Sheriff Said He Wouldn't Enforce Red Flag Law. Now He's Using It.

AP Photo/Brittainy Newman

When red flag laws come up for debate, there are often some law enforcement who come out to talk about how the measures are unconstitutional. Many will say they won't enforce such orders because of their oath to uphold the Constitution.

I respect this because even if a red flag law might be a useful tool for law enforcement, right is right and wrong is wrong.

What I don't respect is hypocrisy and lies.

If you say you're not going to enforce such an order, you damn well shouldn't be using the law should it pass.

That's precisely what one Michigan sheriff is accused of doing.

A Michigan sheriff who last year declared he would not enforce the state's new “red flag” gun law is among authorities using the statute to confiscate weapons, according to records obtained by Bridge Michigan.

The reversal by Livingston County Sheriff Mike Murphy points to the practical realities of law enforcement in the wake of a heated political debate over the law, which allows individuals to petition judges to confiscate guns from individuals deemed a threat to themselves or others.


In an April 2023 Facebook video posted weeks before Gov. Gretchen Whitmer signed the gun safety measure into law, Murphy said he didn’t believe extreme risk protection orders were constitutional, panning the effort as “trying to fix societies’ ills with legislation that’s never worked.” 

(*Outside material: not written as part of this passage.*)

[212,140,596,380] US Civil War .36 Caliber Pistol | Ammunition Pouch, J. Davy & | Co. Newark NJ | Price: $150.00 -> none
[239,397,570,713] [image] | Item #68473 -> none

The next day, members of the Livingston County Board of Commissioners declared their jurisdiction a “Constitutional County,” vowing to push back as much as they could against the pending laws.

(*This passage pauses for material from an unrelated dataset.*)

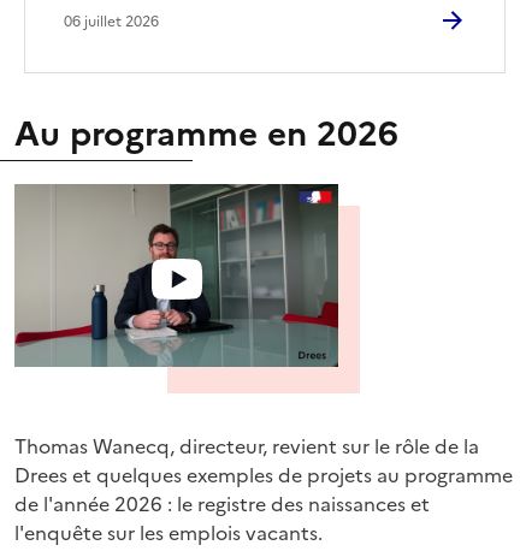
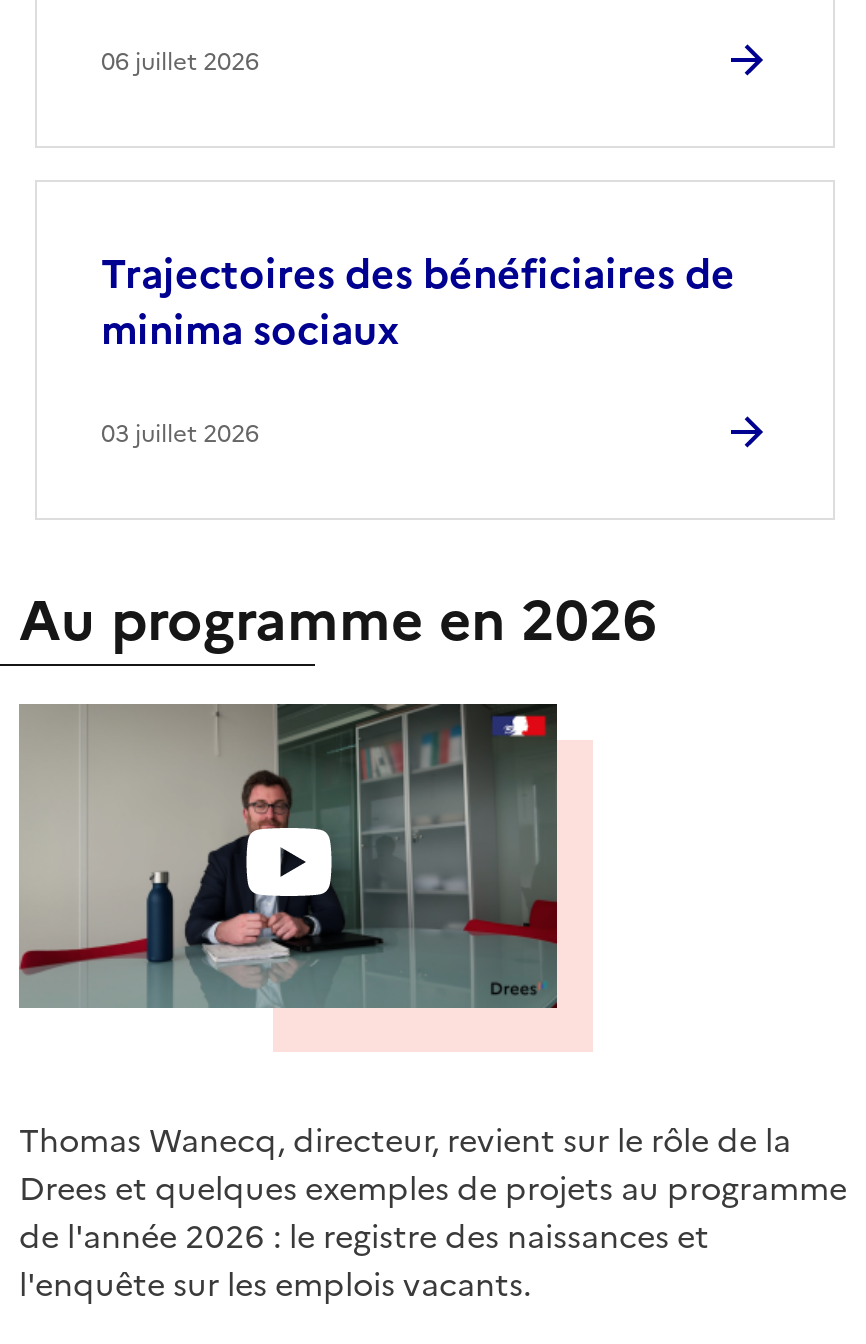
none -> [101,244,735,452] Trajectoires des bénéficiaires de | minima sociaux | 03 juillet 2026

That resolution urged Murphy and the county prosecutor to use their discretion when deciding to enforce any law "that is contrary to the rights established" by the U.S. or Michigan constitutions. 

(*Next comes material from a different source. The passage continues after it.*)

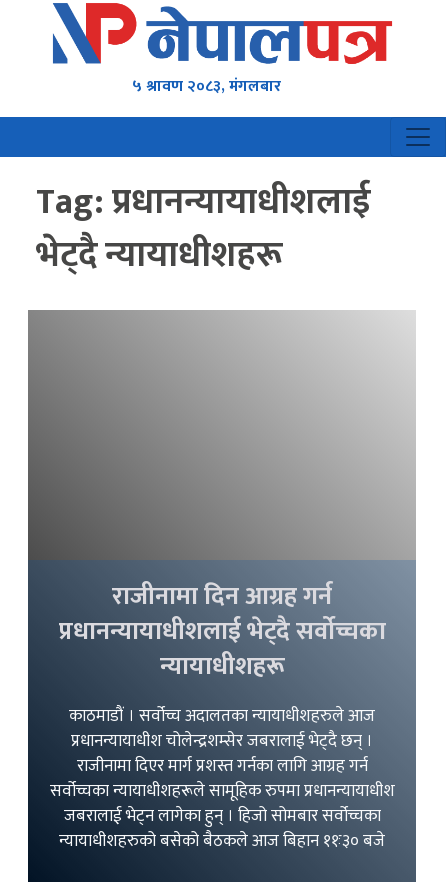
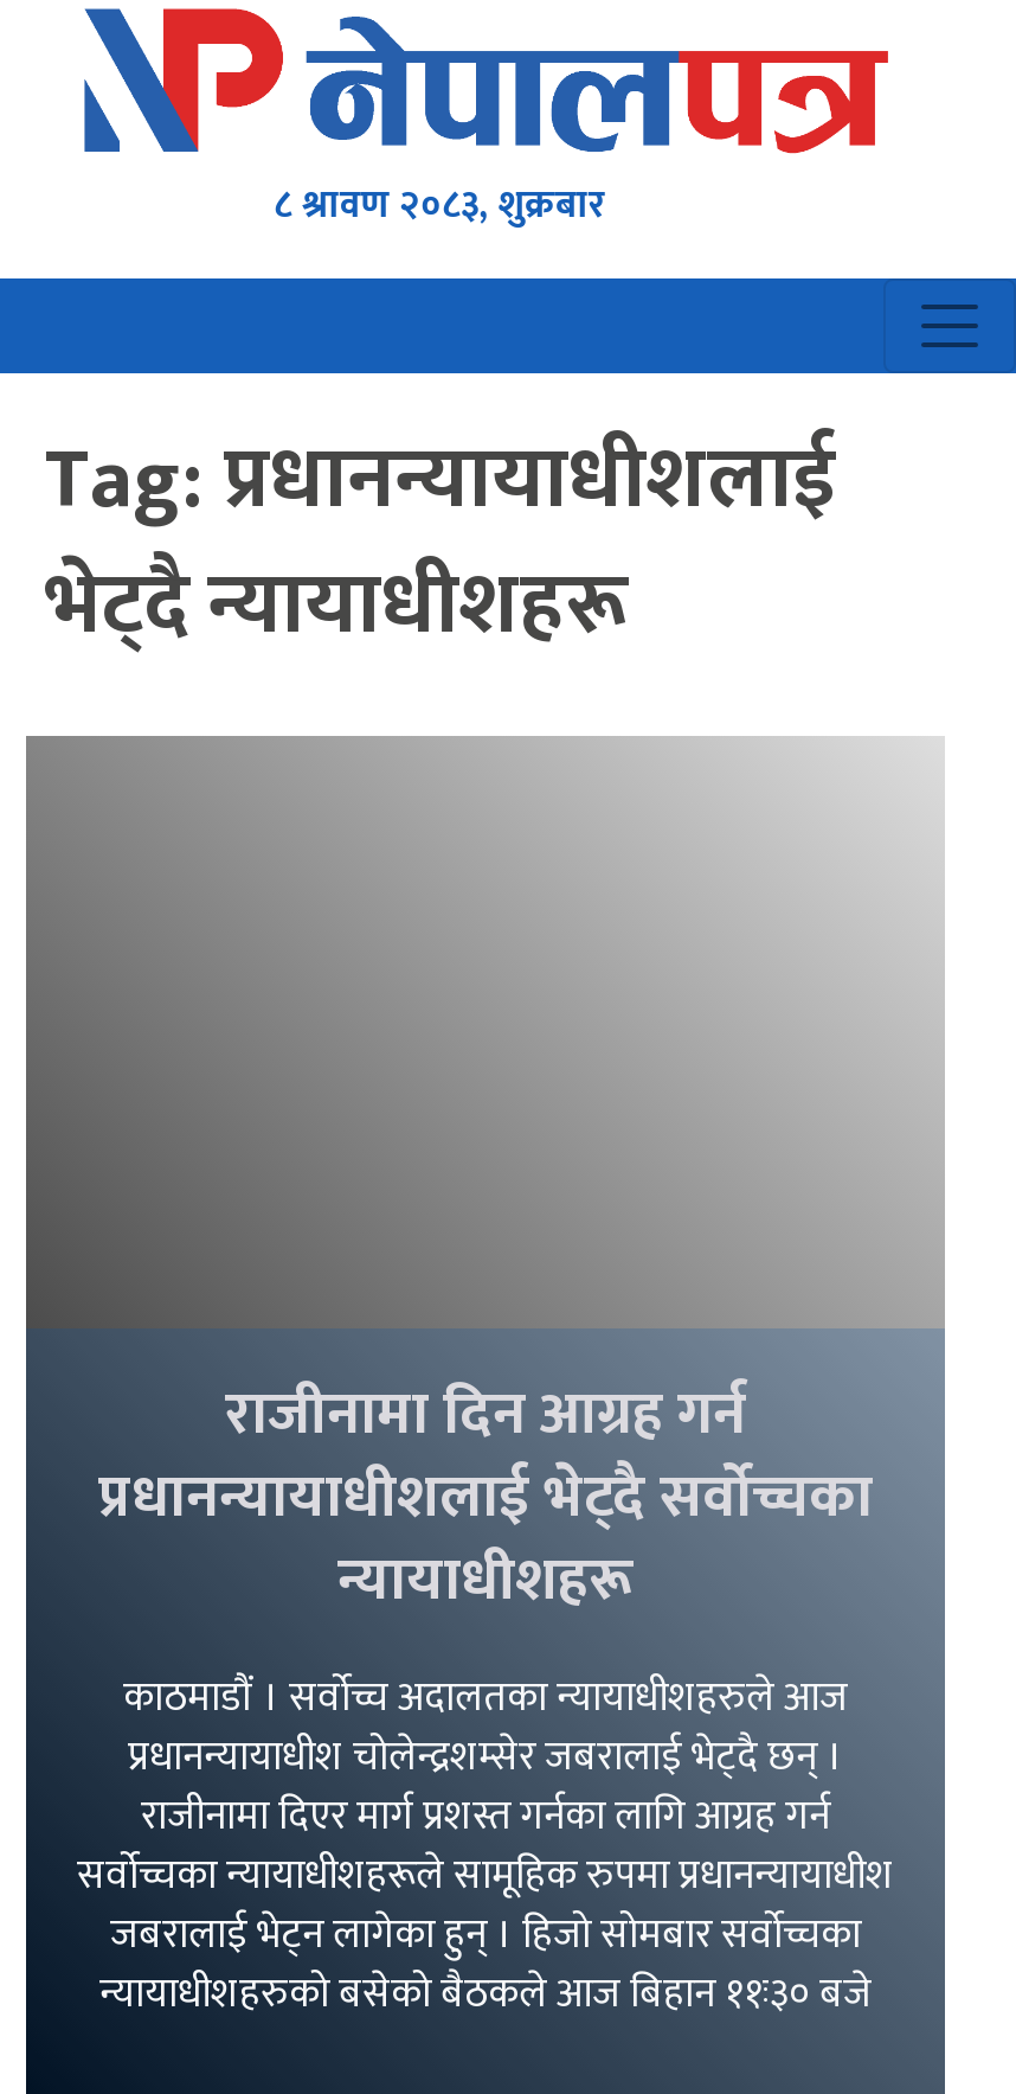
[132,73,281,100] ५ श्रावण २०८३, मंगलबार -> [273,175,605,239] ८ श्रावण २०८३, शुक्रबार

But one year later, records show Murphy's office was one of the first in Livingston County to use an “extreme risk protection order” to confiscate weapons from a man undergoing what a deputy called a mental health crisis.

Now, I get why Murphy's office might have sought an ERPO for this particular individual. He was in his backyard drinking, and crying, as well as walking around with a pistol in his hand. When taken to the hospital for a mental health evaluation, he threatened violence.

Of course, that's when you use a 72-hour hold and keep him there longer based on his outbursts and threats rather than just take guns away and hope that makes everything better.

I should clarify. I'd get it if Murphy hadn't been so adamantly against the state's red flag law. If he'd been quiet, I wouldn't be as bothered as I am now.

It would still be wrong, but at least it wouldn't be rank hypocrisy.

There's what's legal and what's right. A lot of time, those two go hand-in-hand and when they do, life is great.

But sometimes, what's legal isn't what's right and what's right isn't necessarily what's legal. Thankfully, most of the time, the latter isn't the case, but the former is true more times than I care to recall, which is the problem here.

Murphy and his deputies could most definitely request an ERPO on this guy. That was perfectly legal under current Michigan law.

It wasn't right and Murphy knows it. He knows it wasn't right because he spoke against the bill when it was under debate. 

As such, there's no way he should get a pass on this. No sheriff who speaks out against red flag laws should get a pass for using them. It's bad enough when one is supportive of them and then uses it, but at least you knew that was coming.

This? This is unacceptable in my not-so-humble opinion.

Then again, this is Michigan. I'm not sure what I can really expect anymore from there.